Still 'Long Way to Go' to End Systemic Racism, Sanders Tells Crowd of 12,500 in Chicago

Addressing a crowd of more than 12,500 people gathered inside Chicago’s Navy Pier Festival Hall Sunday night, Sen. Bernie Sanders (I-Vt.) outlined how his personal involvement in the civil rights movement during the 1960s shaped his plan to pursue racial, economic, and environmental justice as a 2020 presidential contender.

“Real change never takes place from the top on down. It always takes place from the bottom up.”
—Sen. Bernie Sanders

Click Here: Maori All Blacks Store

“My activities here in Chicago taught me a very important lesson that I have never forgotten,” said the Vermont senator, referring to his time as a student activist at the University of Chicago. “And that is that, whether it is the struggle against corporate greed, against racism, sexism, homophobia, environmental devastation, or war and militarism, real change never takes place from the top on down. It always takes place from the bottom up.”

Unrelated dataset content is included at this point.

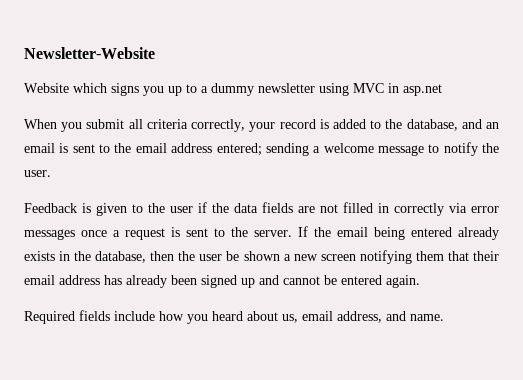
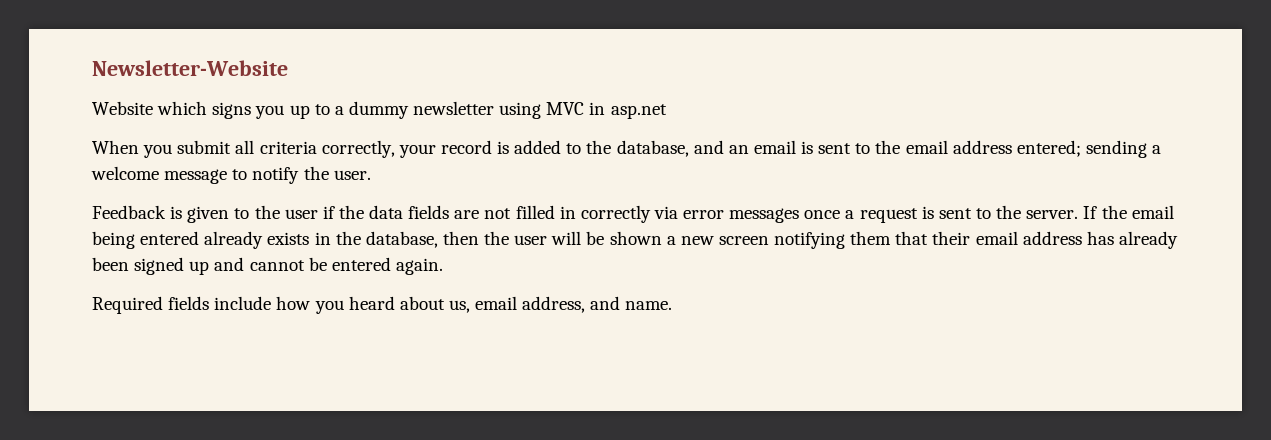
(223, 257) none -> [551,231,582,245] will

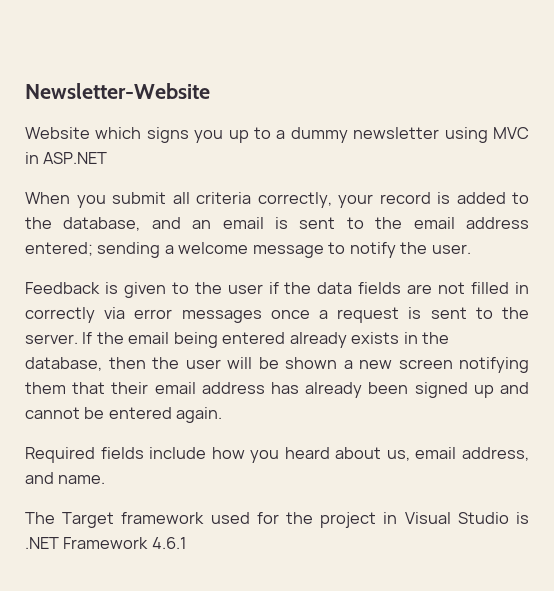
[610,104,667,119] asp.net -> [43,152,108,164] ASP.NET
(673, 305) none -> [25,512,529,528] [25,537,186,549] // The Target framework used for the project in Visual Studio is .NET Framework 4.6.1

The Chicago rally came just 24 hours after Sanders drew around 13,000 to an event in his hometown of Brooklyn, New York on Saturday, during which the senator detailed his childhood experiences in a lower-middle-class family.

Both rallies marked the first campaign events of Sanders’ bid for the 2020 Democratic presidential nomination, which got off to a fast start last week with $10 million in donations averaging around $27 each and over a million people signing up as volunteers.

While still centered on the policy platform that drove his 2016 presidential run—including big-ticket agenda items like Medicare for All, free public college, a $15 federal minimum wage, and more—the opening rallies of Sanders’ 2020 bid prominently featured elements of the senator’s biography that supporters believe can provide a powerful contrast with President Donald Trump’s lavish upbringing and bolster the campaign’s populist message.

“Chicago provided me, for the first time in my life, the opportunity to put two and two together in understanding how the real world worked,” Sanders said. “To understand what power was about in this country and who the people were who had that power. Those years enabled me to understand a little bit about how wars get started.”

Moving from personal history to the systemic racial and economic injustices that persist in the present, Sanders vowed to pursue a bold agenda to close the racial wealth gap, reform the criminal justice system, confront racial inequities in the healthcare system and “end voter suppression in this country.”